DUI Victim Attorney, Thomas Scolaro, of Leesfield Scolaro filed a civil lawsuit against Matthew Lyons for his negligent driving. The defendant alleged that although he was intoxicated, Mr. Grant’s seizures could have been better controlled in the future had he been more compliant with taking his anti-seizure medications and had he been more compliant returning for follow-up medical appointments. What the defendant failed to realize was that Mr. Grant did not always take his medication because his frontal lobe brain damage caused him to be very forgetful. Experts at trial testified that the degree of brain damage and the location of the damage in the frontal lobe controlled his decision making processes and affected his short-term memory.
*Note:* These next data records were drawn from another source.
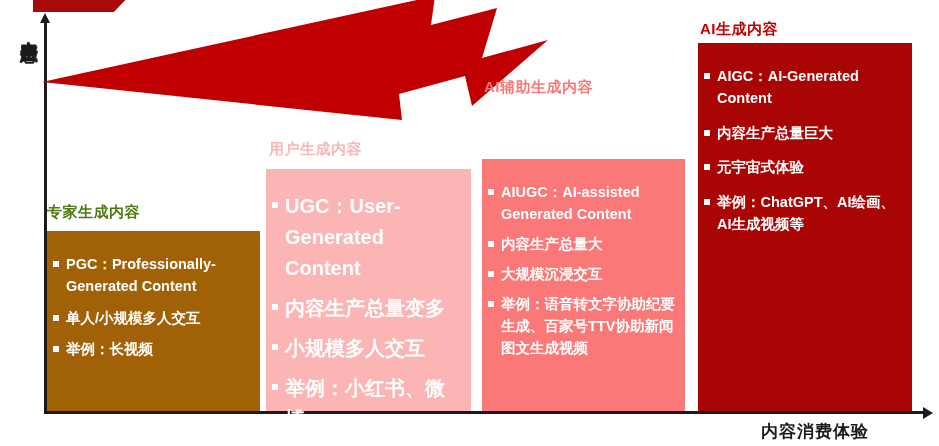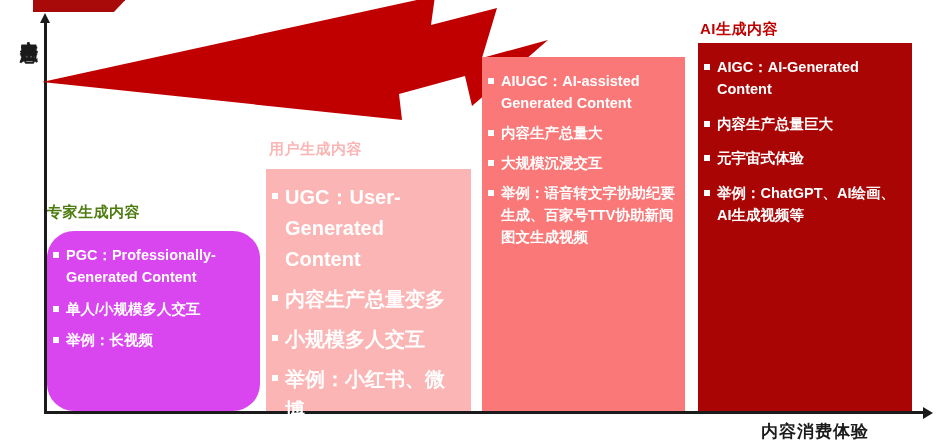--- a/index.html
+++ b/index.html
@@ -72,7 +72,7 @@
   .col{
     position:absolute;bottom:35px;
     box-sizing:border-box;
-    padding:13px 7px 4px 6px;
+    padding:22px 7px 4px 6px;
   }
   .col-head{
     position:absolute;

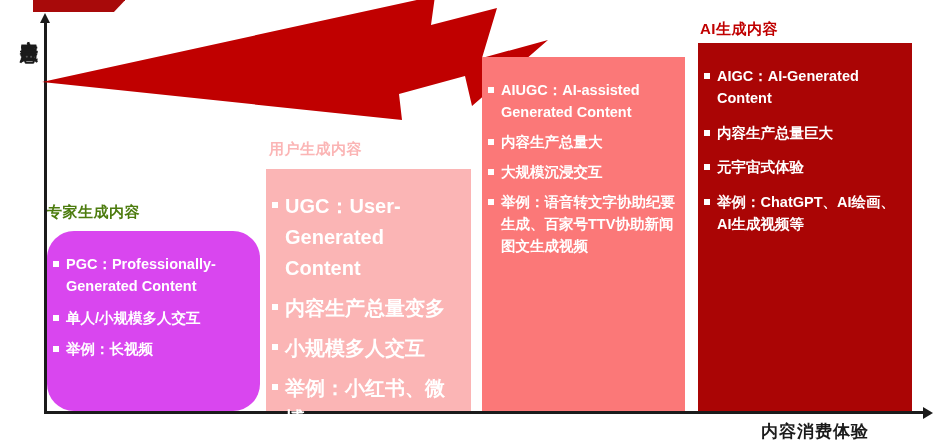--- a/index.html
+++ b/index.html
@@ -102,7 +102,7 @@
   #col-ugc .bullets li{font-size:20px;line-height:1.55;}
 
   
-  #col-aiugc{left:482px;width:203px;height:354px;background:#FB7878;}
+  #col-aiugc{left:482px;width:203px;height:252px;background:#FB7878;}
   #head-aiugc{left:484px;top:78px;color:#FB7878;}
   #col-aiugc .bullets li{font-size:14.5px;line-height:1.52;margin-bottom:8px;}
 

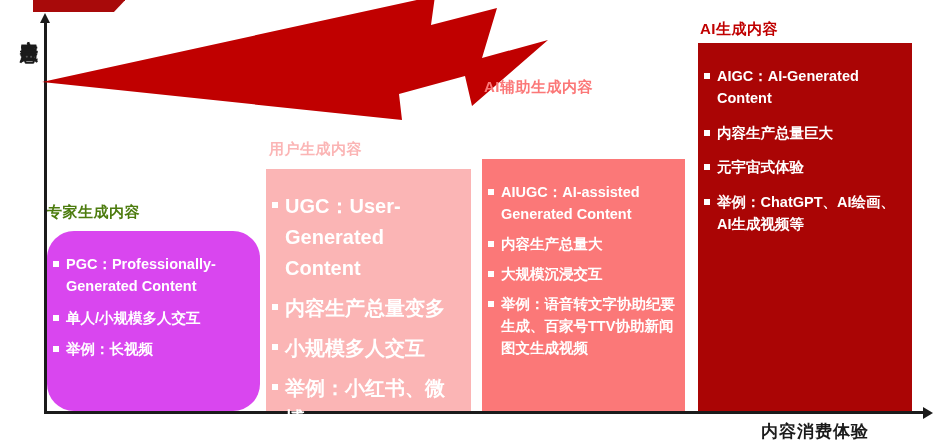--- a/index.html
+++ b/index.html
@@ -92,7 +92,7 @@
   }
 
   
-  #col-pgc{left:47px;width:213px;height:180px;background:#d946ef;border-radius:27px;}
+  #col-pgc{left:47px;width:213px;height:180px;background:#a16207;}
   #head-pgc{left:47px;top:203px;color:#4d7c0f;}
   #col-pgc .bullets li{font-size:14.5px;line-height:1.55;}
After a five-day trial, the jury panel of 3 men, and 3 women jury panel found that the defendant was negligent. The jury found that Mr. Grant was unable to return to work in any capacity and awarded Mr. Grant $2.7 million for past and future lost wages, $6.7 million for past and future medical care, and $6 million for past and future pain and suffering.
The case, entitled Dwight Grant v. Matthew Lyons, Lower Tribunal Case No, 07-015561 (03) was tried before Judge Mily Rodriguez-Powell in Broward County, Florida.